Sundance Review: ‘Eileen’ brings out a side of Anne Hathaway to get people talking

Courtesy of Sundance Institute
Courtesy of Sundance Institute

Based on the debut novel from PEN award winner Ottessa Moshfegh, Eileen is directed by William Oldroyd (Lady Macbeth) and stars Anne Hathaway (Armageddon Time) alongside Thomasin McKenzie (Last Night in Soho). 

A period piece set in 1950s Boston, it charts the daily grind of Eileen Dunlop (McKenzie), who lives with her alcoholic father (Shea Wigham), works in a local prison, and breaks the monotony by disappearing into carnal daydreams. Trapped by circumstance and lack of ambition, Eileen gets a jump start when the prison brings in Hathaway’s female psychiatrist Rebecca St. John.

Statuesque, chic, and oozing glamor from every pore – she is a platinum blonde apparition who casts a spell over everyone. With a flattering wardrobe, an enticing lower register to compliment her bombshell appearance, and more than a little moxie to back it up, Rebecca makes quite the impression on Eileen.  

Slowly but surely that starts rubbing off, as Eileen sees her as a potential means of escape from this down at heel existence. With a little coaxing she is tempted out to the local bar for drinks and dancing, while locals look on in consternation. Conventions are challenged by these women, as Eileen begins caving in to the attraction she feels, while Rebecca’s influence gradually makes its mark.  

Beyond these two actors, only Whigham really makes an impression as Eileen’s father, who has driven himself to drink following the death of his wife. Emotionally spent, bloated through excess, and incapable of seeing past the love he lost – there is a tragic poignancy to be appreciated in the character which is crafted. With minimal screentime, the gifted character actor elevates an apparently one note role into a heartbreaking eulogy, through the combination of a singular monologue moment and his generous co-star. 

Elsewhere, Hathaway cuts a rug through this movie, giving audiences an embodiment of St. John, rather than merely playing the part. In stark contrast to the dank conditions which mark out her place of employment, she is every inch the 50s movie icon minus trailing furs and gangster boyfriends. By comparison, McKenzie feels slight in the role of Eileen, never really grabbing an audience’s attention, preferring instead to acquiesce and allow Hathaway to garner all that limelight.

For fans of Todd Haynes, there is no getting away from the comparisons to Carol, which saw Cate Blanchett and Rooney Mara tackle a similar dynamic. As the older woman in this equation, Hathaway mirrors many of the performance choices which are laid out in Carol, even if the tone chosen by director Oldroyd makes things feel somewhat different.  

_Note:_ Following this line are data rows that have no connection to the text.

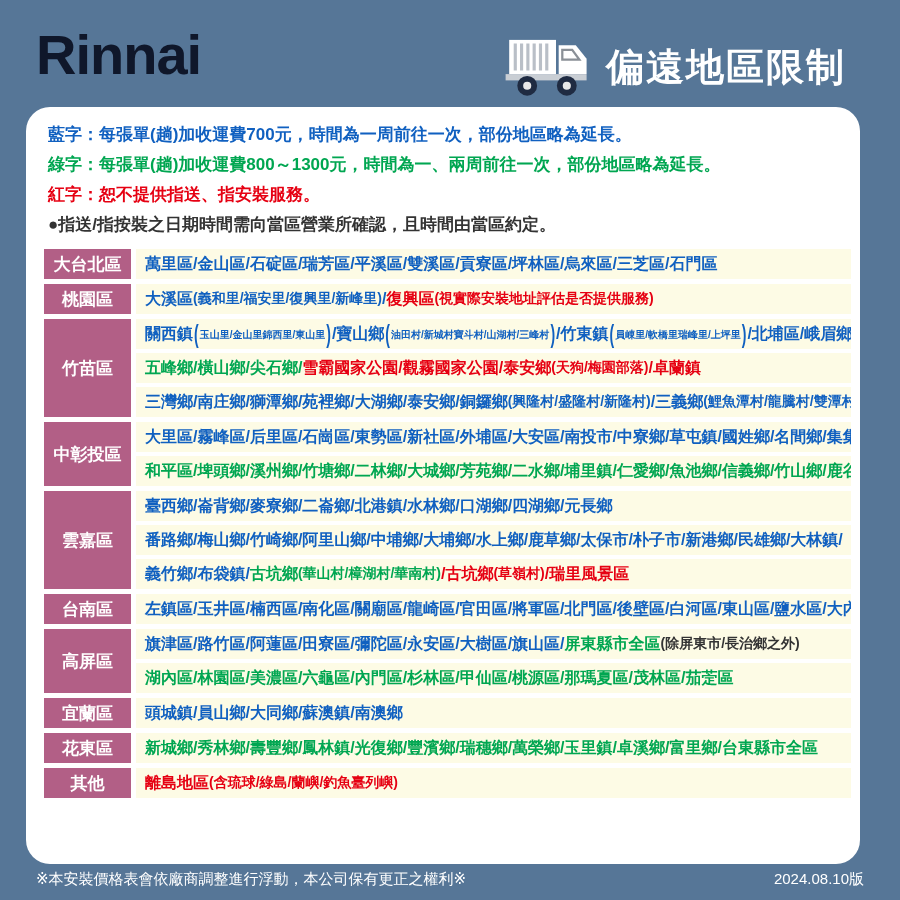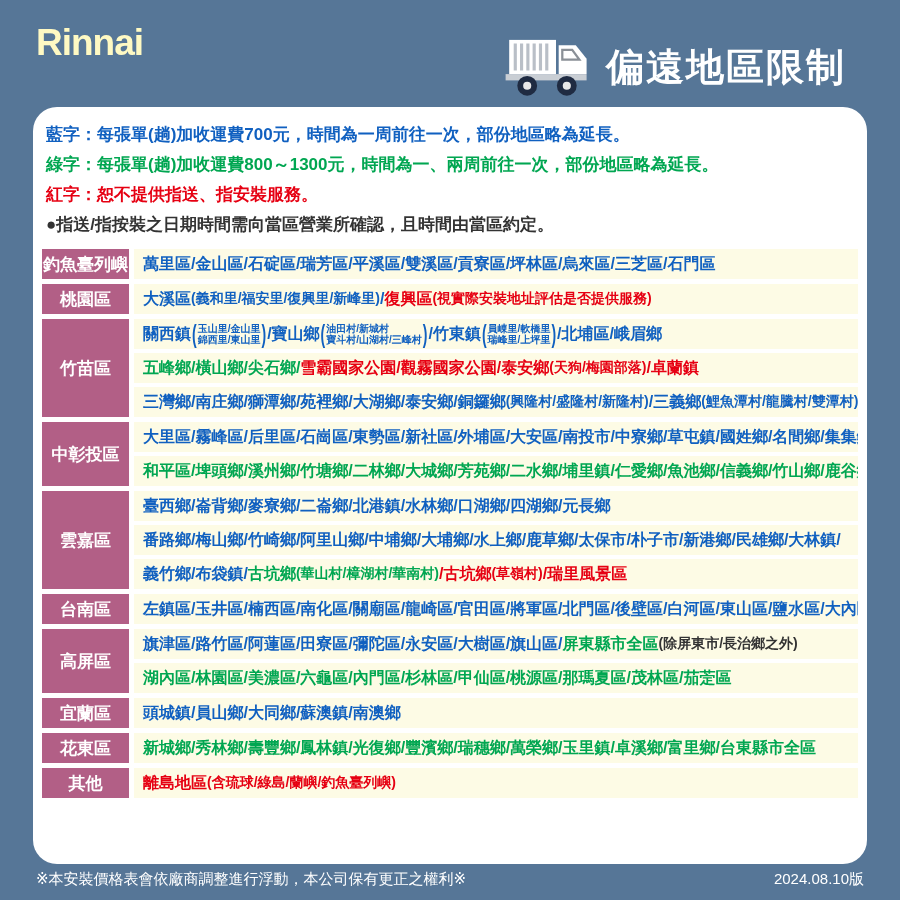--- a/index.html
+++ b/index.html
@@ -5,32 +5,32 @@
   * { margin:0; padding:0; box-sizing:border-box; }
   html,body { width:900px; height:900px; }
   body {
     position:relative; overflow:hidden;
     background: var(--background, #567697);
     font-family: "Liberation Sans", "DejaVu Sans", sans-serif;
   }
   
   .brand {
     position:absolute; left:36px; top:22px;
-    font-size:37px; font-weight:bold; color:#fef9c3; letter-spacing:-1px;
+    font-size:56px; font-weight:bold; color:#0f172a; letter-spacing:-1px;
   }
   .truck { position:absolute; left:502px; top:36px; }
   .page-title {
     position:absolute; left:606px; top:42px;
     font-size:38px; font-weight:bold; color:#fff; letter-spacing:2px; white-space:nowrap;
   }
   
   .panel {
-    position:absolute; left:33px; top:107px; width:834px; height:757px;
+    position:absolute; left:26px; top:107px; width:834px; height:757px;
     background:var(--panel,#fff); border-radius:24px;
-    padding:13px 9px 0 9px; overflow:hidden;
+    padding:13px 9px 0 18px; overflow:hidden;
   }
   
   .legend { padding-left:4px; margin-bottom:9px; }
   .lline { font-size:17px; font-weight:bold; line-height:30px; white-space:nowrap; }
   
   .c-blue  { color:var(--blue,#1060c0); }
   .c-green { color:var(--green,#00a651); }
   .c-red   { color:var(--red,#e60012); }
   .c-black { color:var(--black,#333); }
   
@@ -42,21 +42,21 @@
   }
   .rlines { flex:1; display:flex; flex-direction:column; gap:4px; min-width:0;justify-content:flex-end; }
   .rline {
     background:var(--cell_bg,#fdfbe5); min-height:30px;
     display:flex; align-items:center; padding:1px 9px;
     font-size:16px; font-weight:bold; white-space:nowrap; overflow:hidden;
   }
   .small { font-size:14px; }
   .stack { display:inline-flex; align-items:center; }
   .stack .par { font-size:14px; font-weight:bold; transform:scaleY(1.9); padding:0 1px; }
-  .stack .scol { display:inline-flex; flex-direction:column; font-size:10px; line-height:11px; font-weight:bold; }
+  .stack .scol { display:inline-flex; flex-direction:row; font-size:10px; line-height:11px; font-weight:bold; }
   
   .footer {
     position:absolute; left:0; top:866px; width:900px;
     display:flex; justify-content:space-between; padding:0 36px;
     color:#fff; font-size:15px; line-height:26px;
   }
 </style>
 </head>
 <body>
 
@@ -87,21 +87,21 @@
 
 <div class="panel">
   <div class="legend">
       <div class="lline c-blue">藍字：每張單(趟)加收運費700元，時間為一周前往一次，部份地區略為延長。</div>
       <div class="lline c-green">綠字：每張單(趟)加收運費800～1300元，時間為一、兩周前往一次，部份地區略為延長。</div>
       <div class="lline c-red">紅字：恕不提供指送、指安裝服務。</div>
       <div class="lline c-black">●指送/指按裝之日期時間需向當區營業所確認，且時間由當區約定。</div>
     </div>
   <div>
       <div class="row">
-        <div class="rlabel">釣魚臺列嶼</div>
+        <div class="rlabel">大台北區</div>
         <div class="rlines">
           <div class="rline">
             <span class="c-blue">萬里區/金山區/石碇區/瑞芳區/平溪區/雙溪區/貢寮區/坪林區/烏來區/三芝區/石門區</span>
           </div>
         </div>
       </div>
       <div class="row">
         <div class="rlabel">桃園區</div>
         <div class="rlines">
           <div class="rline">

Eileen is less about clandestine meetings, furtive glances, and secret trysts at a time when two women being together was impossible. Instead, this film depicts its femme fatale as an unknown quantity, who carries an air of mystique around her, which has less to do with sexual liberation and more to do with social non-conformity. It could be argued that these two go hand in glove, but with Carol the attraction angle was more overt and revolved around class more than anything else.  

However, comparisons with the Haynes movie only work up to a point, since Eileen takes an odd turn in the final third which undermines the more nuanced choices made early on. Throughout the film vague references and minor moments are shown, as Rebecca deals with young offender Lee Polk (Sam Nivola). His is a wordless performance which feels strangely irrelevant until later on, when Eileen ventures into cold blooded interrogation territory. 

Gone are the subtle moments of character progression and nuanced dialogue exchanges, only to be replaced by a guilt ridden confessional which will sucker punch audiences into submission. As far as dramatic U-turns are concerned this is a really doozy, which strips away the meek and mild layers of McKenzie, replacing them with hard edges sharp enough to slice you open.  

In that moment Eileen is forever changed, while Rebecca drops the facade and looks lost for the first time. From a dramatic perspective, this development feels at odds with everything which came before, suggesting that there is a good chunk of this film taken out due to time constraints. A feeling which never really goes away, as these two women part company and audiences are left with no real sense of closure come the credits. 


Director William Oldroyd offers up a 50s potboiler in 'Eileen,' which is held together by an elegant Anne Hathaway and downtrodden Shea Whigham. Steeped in period perfection but hampered by an off-kilter final third, this might not be for everyone.